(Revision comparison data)
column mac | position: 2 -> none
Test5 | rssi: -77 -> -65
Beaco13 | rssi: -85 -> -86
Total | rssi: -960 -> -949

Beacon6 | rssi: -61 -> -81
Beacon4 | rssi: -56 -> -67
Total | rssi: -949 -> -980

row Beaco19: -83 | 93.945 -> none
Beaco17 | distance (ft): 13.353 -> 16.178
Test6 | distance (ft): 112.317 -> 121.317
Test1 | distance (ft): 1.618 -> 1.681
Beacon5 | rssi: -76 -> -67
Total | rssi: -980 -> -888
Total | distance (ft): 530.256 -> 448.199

...

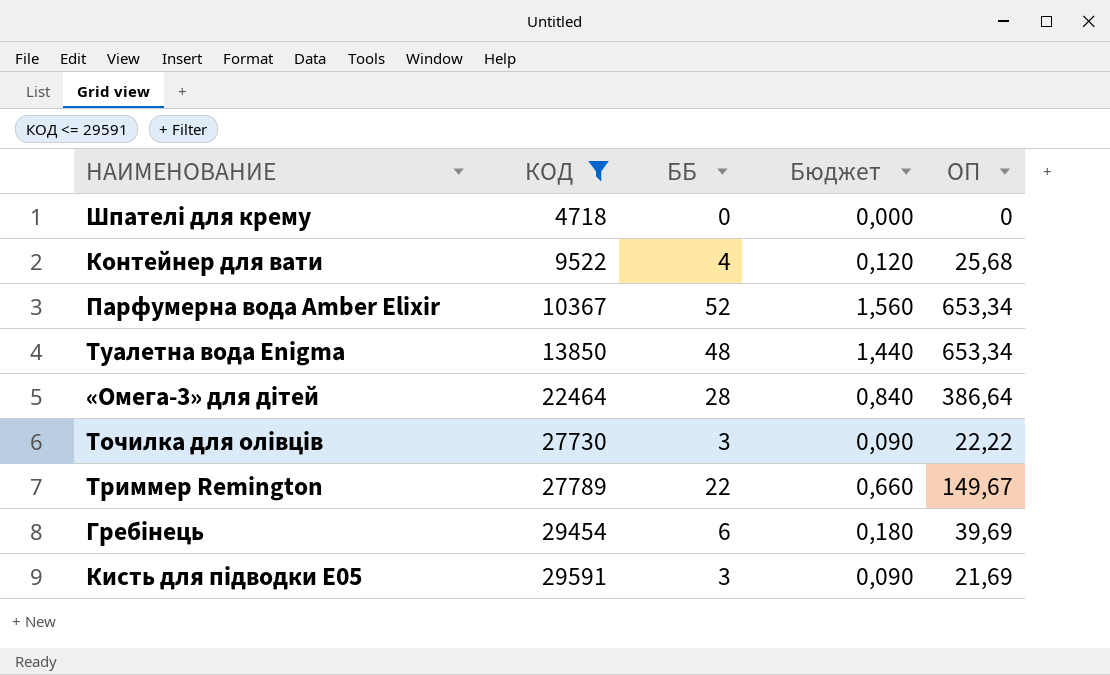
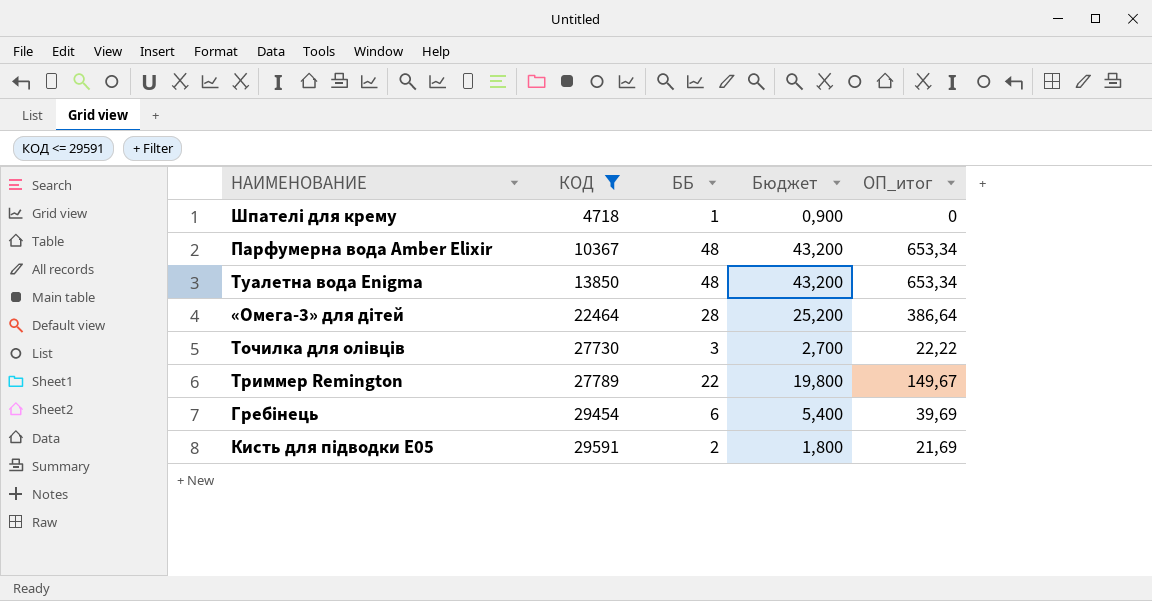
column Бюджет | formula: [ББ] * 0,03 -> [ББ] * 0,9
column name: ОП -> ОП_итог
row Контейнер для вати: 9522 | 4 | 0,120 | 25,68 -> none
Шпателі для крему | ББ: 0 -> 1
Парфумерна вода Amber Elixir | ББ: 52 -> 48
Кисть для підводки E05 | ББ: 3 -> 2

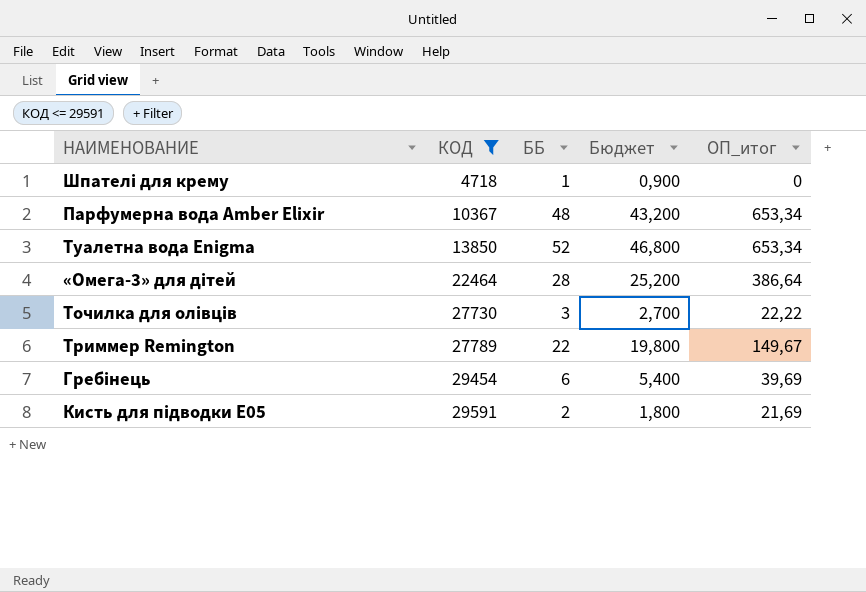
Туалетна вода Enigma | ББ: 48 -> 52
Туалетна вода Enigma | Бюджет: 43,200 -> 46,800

What this task involves: Among the lines above, find those that contain the word "Туалетна" and copy them.

Result of this task:
Туалетна вода Enigma | ББ: 48 -> 52
Туалетна вода Enigma | Бюджет: 43,200 -> 46,800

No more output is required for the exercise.